ABOUT THIS EXERCISE:
Copy the data exactly. Images are to be left out.

[Before-and-after page screenshots]
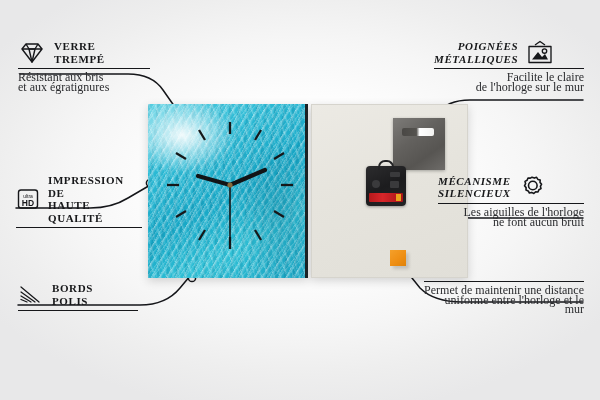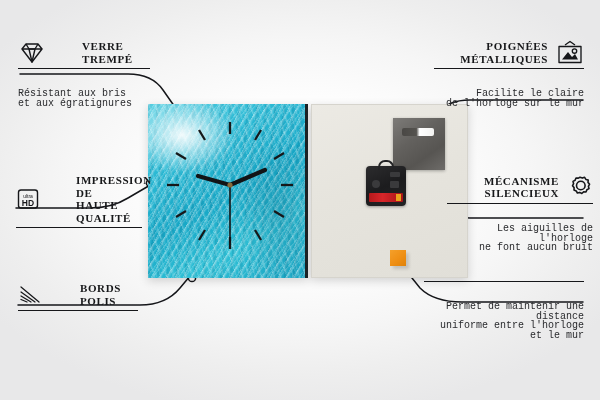--- a/index.html
+++ b/index.html
@@ -123,7 +123,6 @@
     color: #17181a;
     text-transform: uppercase;
     white-space: pre-line;
-    margin-left: 28px;
   }
   .f-rule {
     height: 1px;

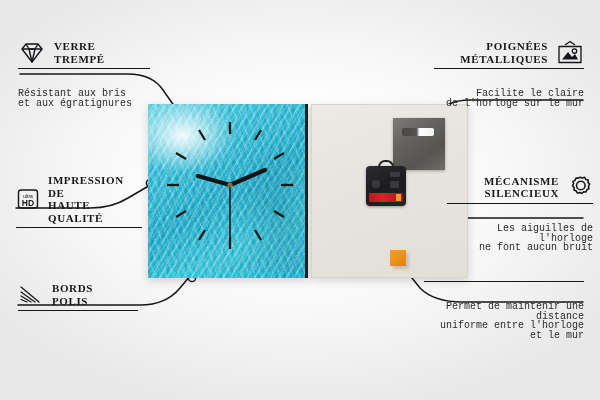--- a/index.html
+++ b/index.html
@@ -112,7 +112,7 @@
   .f-head {
     display: flex; align-items: center; gap: 8px;
   }
-  .feature.right .f-head { justify-content: flex-end; }
+  .feature.right .f-head { justify-content: flex-start; font-style: italic; }
 
   .f-title {
     font-family: "Liberation Serif", serif;

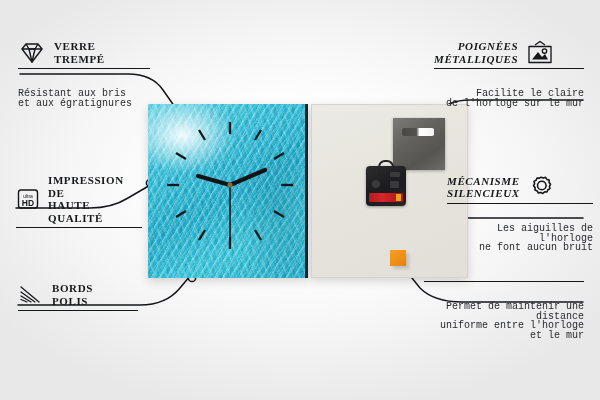--- a/index.html
+++ b/index.html
@@ -130,11 +130,11 @@
     margin-top: 3px;
   }
   .f-desc {
-    font-family: Liberation Mono, monospace;
-    font-size: 10px;
+    font-family: Liberation Serif, serif;
+    font-size: 12px;
     line-height: 9.6px;
     color: #2a2b2e;
-    margin-top: 20px;
+    margin-top: 4px;
     white-space: pre-line;
   }
   .f-icon { flex: 0 0 auto; display: block; }

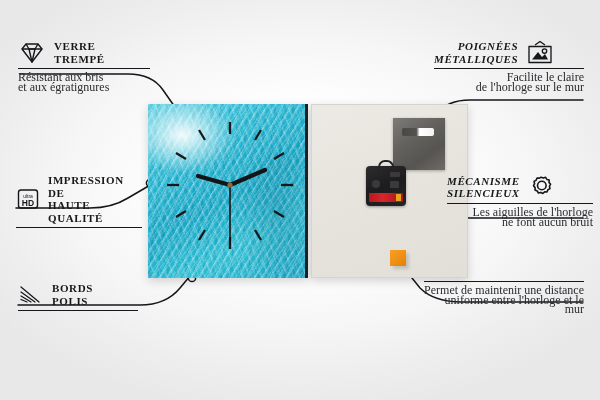--- a/index.html
+++ b/index.html
@@ -272,7 +272,7 @@
 de l'horloge sur le mur</div>
   </div>
 
-  <div class="feature right" style="right:7px; top:174px; width:146px;">
+  <div class="feature right" style="right:16px; top:174px; width:146px;">
     <div class="f-head">
       <div class="f-title">MÉCANISME
 SILENCIEUX</div>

SOLUTION:
--- a/index.html
+++ b/index.html
@@ -123,7 +123,6 @@
     color: #17181a;
     text-transform: uppercase;
     white-space: pre-line;
-    margin-left: 28px;
   }
   .f-rule {
     height: 1px;

--- a/index.html
+++ b/index.html
@@ -112,7 +112,7 @@
   .f-head {
     display: flex; align-items: center; gap: 8px;
   }
-  .feature.right .f-head { justify-content: flex-end; }
+  .feature.right .f-head { justify-content: flex-start; font-style: italic; }
 
   .f-title {
     font-family: "Liberation Serif", serif;

--- a/index.html
+++ b/index.html
@@ -130,11 +130,11 @@
     margin-top: 3px;
   }
   .f-desc {
-    font-family: Liberation Mono, monospace;
-    font-size: 10px;
+    font-family: Liberation Serif, serif;
+    font-size: 12px;
     line-height: 9.6px;
     color: #2a2b2e;
-    margin-top: 20px;
+    margin-top: 4px;
     white-space: pre-line;
   }
   .f-icon { flex: 0 0 auto; display: block; }

--- a/index.html
+++ b/index.html
@@ -272,7 +272,7 @@
 de l'horloge sur le mur</div>
   </div>
 
-  <div class="feature right" style="right:7px; top:174px; width:146px;">
+  <div class="feature right" style="right:16px; top:174px; width:146px;">
     <div class="f-head">
       <div class="f-title">MÉCANISME
 SILENCIEUX</div>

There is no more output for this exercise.